Pigmalione-Higgins non è un ritratto di Sweet, per il quale sarebbe stata impossibile l’avventura con Eliza Doolittle; pure, come si vedrà, nella commedia ci sono tracce sweetiane. Se avesse avuto l’aspetto fisico e il temperamento di Higgins, Sweet avrebbe letteralmente incendiato il Tamigi. Invece, si acquistò fama tale, nell’Europa continentale, che la sua relativa oscurità come persona e il fatto che Oxford non rendesse il debito omaggio alla sua eminenza fu un enigma per gli specialisti stranieri in materia. Non ce l’ho per questo con Oxford, poiché ritengo che si abbiano tutte le ragioni del mondo di pretendere una certa socievolezza da parte degli insegnanti (e non è poi una pretesa così eccessiva!), pur non ignorando quanto arduo sia, per un uomo di genio la cui materia sia tenuta in scarsa considerazione, mantenere rapporti sereni e cordiali con coloro che lo ignorano e che si accaparrano i posti migliori per l’insegnamento di materie meno importanti, cui si dedicano senza originalità e talvolta senza neppure molta capacità; comunque, se il primo fa oggetto i secondi di indignazione e disprezzo, non può certo aspettarsi di venir colmato di onori.

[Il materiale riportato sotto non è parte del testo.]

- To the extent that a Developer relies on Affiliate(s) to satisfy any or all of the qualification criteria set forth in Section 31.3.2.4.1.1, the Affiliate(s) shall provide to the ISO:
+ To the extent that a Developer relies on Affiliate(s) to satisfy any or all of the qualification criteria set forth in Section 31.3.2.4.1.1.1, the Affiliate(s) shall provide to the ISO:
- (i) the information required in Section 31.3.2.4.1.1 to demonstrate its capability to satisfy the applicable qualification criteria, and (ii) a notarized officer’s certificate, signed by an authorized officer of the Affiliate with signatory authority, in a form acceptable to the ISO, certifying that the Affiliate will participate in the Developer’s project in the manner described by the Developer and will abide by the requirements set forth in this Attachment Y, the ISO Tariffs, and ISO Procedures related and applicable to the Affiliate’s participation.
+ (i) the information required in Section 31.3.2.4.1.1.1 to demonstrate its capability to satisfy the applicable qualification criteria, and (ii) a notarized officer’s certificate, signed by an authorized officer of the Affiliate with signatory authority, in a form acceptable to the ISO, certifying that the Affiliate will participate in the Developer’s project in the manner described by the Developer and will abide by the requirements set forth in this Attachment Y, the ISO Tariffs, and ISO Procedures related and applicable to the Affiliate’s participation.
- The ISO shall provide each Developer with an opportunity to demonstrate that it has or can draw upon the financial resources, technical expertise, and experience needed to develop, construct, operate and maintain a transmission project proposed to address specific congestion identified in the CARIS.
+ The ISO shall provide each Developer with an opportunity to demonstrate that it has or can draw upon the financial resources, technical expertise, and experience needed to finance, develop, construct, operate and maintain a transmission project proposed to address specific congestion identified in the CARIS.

Ben poco so delle successive generazioni di studiosi di fonetica. Fa spicco tra essi Robert Bridges, al quale forse Higgins deve il suo amore per Milton, benché anche in questo caso mi veda costretto a negare qualsiasi riferimento esplicito. Ma se la commedia varrà a richiamare l’attenzione del pubblico sull’esistenza di personaggi come gli studiosi di fonetica, e a renderlo edotto che oggi costoro contano tra gli uomini di maggior momento del nostro paese, bene, sarà servita a qualcosa.

Mi sia lecito inorgoglirmi del fatto che Pigmalione ha avuto uno straordinario successo, sia in versione teatrale che cinematografica, in Inghilterra, in tutta l’Europa continentale e nel Nordamerica. È una commedia profondamente, deliberatamente didattica, e tratta di un argomento ritenuto così arido, che per me è un vero piacere gettarla in faccia ai sapientoni i quali ripetono pappagallescamente che l’arte non deve mai essere didattica. Pigmalione costituisce invece la riprova della mia convinzione che la vera arte non può non esserlo.

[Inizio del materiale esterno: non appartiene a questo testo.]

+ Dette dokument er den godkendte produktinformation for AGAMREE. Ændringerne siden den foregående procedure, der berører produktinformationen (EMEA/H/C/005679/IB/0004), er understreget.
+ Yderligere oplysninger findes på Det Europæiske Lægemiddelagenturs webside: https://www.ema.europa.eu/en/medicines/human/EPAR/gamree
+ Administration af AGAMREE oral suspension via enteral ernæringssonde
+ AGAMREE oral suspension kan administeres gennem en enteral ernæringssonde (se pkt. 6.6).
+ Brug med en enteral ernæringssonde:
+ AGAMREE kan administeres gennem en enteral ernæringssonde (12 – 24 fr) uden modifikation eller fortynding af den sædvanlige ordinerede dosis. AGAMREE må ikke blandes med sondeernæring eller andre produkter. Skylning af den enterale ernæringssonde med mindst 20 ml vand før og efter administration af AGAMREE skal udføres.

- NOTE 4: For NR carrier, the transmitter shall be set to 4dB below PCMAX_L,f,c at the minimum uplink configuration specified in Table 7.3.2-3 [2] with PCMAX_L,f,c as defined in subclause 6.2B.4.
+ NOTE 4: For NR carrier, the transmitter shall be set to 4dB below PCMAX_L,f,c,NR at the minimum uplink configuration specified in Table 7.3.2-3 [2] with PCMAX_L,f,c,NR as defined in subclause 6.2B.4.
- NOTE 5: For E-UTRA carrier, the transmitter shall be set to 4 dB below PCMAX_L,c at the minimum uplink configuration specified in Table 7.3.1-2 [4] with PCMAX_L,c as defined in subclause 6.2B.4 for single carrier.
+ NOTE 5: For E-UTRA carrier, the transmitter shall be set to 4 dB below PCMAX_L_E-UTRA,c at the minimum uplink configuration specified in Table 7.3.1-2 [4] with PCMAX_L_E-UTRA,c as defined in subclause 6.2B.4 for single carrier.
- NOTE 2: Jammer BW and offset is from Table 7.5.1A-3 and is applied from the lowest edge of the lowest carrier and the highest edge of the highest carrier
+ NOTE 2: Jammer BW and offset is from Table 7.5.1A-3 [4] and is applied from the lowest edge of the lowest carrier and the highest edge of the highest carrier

Infine, a incoraggiamento di quanti sono afflitti da un accento tale da precludere loro ogni impiego d’alto livello, aggiungerò che il cambiamento operato dal professor Higgins sulla fioraia non è né impossibile né raro. La figlia di una portinaia che attualmente realizza la sua ambizione interpretando la regina di Spagna nel Ruy Blas al Théâtre Français è solo una delle migliaia di persone d’ambo i sessi che si sono sbarazzate della natia favella e hanno fatto proprio un nuovo linguaggio. Tant’è che i commessi e i domestici del West End sono tutti bilingui. Ma è un risultato al quale si deve mirare in maniera scientifica, pena altrimenti che la situazione d’arrivo dell’aspirante si riveli peggiore di quella di partenza. Un onesto gergo da bassifondi è più sopportabile degli sforzi di imitare i ricchi e i potenti compiuti da individui foneticamente incolti. Le ambiziose fioraie che leggano questa commedia non credano però di potersi far passare per raffinate gentildonne grazie solo a un’autodidatta imitazione: devono reimparare l’alfabeto, e da cima a fondo, con l’aiuto di un esperto di fonetica. L’imitazione le renderà semplicemente ridicole.

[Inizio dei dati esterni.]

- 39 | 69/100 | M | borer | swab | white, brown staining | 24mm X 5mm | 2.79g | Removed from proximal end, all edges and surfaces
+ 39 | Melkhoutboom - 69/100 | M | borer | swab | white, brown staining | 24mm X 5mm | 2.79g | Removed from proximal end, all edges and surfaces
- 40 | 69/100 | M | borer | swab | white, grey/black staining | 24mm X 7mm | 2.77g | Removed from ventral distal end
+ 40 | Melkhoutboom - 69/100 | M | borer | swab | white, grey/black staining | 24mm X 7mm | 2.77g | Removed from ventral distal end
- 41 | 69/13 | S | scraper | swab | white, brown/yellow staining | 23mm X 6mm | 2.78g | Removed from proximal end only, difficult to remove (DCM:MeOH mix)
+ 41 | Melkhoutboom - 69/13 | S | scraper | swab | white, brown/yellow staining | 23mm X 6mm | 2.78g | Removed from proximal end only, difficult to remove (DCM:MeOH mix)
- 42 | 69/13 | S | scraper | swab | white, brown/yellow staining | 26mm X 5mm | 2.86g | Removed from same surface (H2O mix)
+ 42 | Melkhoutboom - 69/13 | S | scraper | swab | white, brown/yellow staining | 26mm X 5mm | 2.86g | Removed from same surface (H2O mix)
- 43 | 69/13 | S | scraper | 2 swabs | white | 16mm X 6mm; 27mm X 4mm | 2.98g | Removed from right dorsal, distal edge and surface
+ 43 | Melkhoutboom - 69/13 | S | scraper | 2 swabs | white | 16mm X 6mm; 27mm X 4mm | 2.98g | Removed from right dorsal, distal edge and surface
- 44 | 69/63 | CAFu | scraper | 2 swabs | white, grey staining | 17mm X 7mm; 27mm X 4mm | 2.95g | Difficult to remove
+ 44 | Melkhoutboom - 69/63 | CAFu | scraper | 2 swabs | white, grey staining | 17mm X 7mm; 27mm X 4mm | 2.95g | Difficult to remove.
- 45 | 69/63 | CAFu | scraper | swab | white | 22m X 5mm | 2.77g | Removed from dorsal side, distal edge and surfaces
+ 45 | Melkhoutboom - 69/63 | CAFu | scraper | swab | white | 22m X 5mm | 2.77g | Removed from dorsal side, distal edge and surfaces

1. Popolano londinese. [N.d.T.]

2. Pitman = minatore; pitfall = trappola. [N.d.T.]

Nota per i tecnici

Una rappresentazione completa della commedia quale appare in quest’edizione risulta tecnicamente possibile solo in versione cinematografica oppure su palcoscenici dotati di macchinari quanto mai complessi. Nelle normali rappresentazioni teatrali, le scene tra asterischi vanno eliminate.

Personaggi

Liza Doolittle, fioraia

Alfred Doolittle, suo padre

Higgins, professore di fonetica

Il colonnello Pickering

La signora Higgins

La signora Eynsford Hill

Clara, sua figlia

Freddy, suo figlio

La signora Pearce, governante di casa

La cameriera di casa Higgins

Atto primo

Londra, ore 23.15.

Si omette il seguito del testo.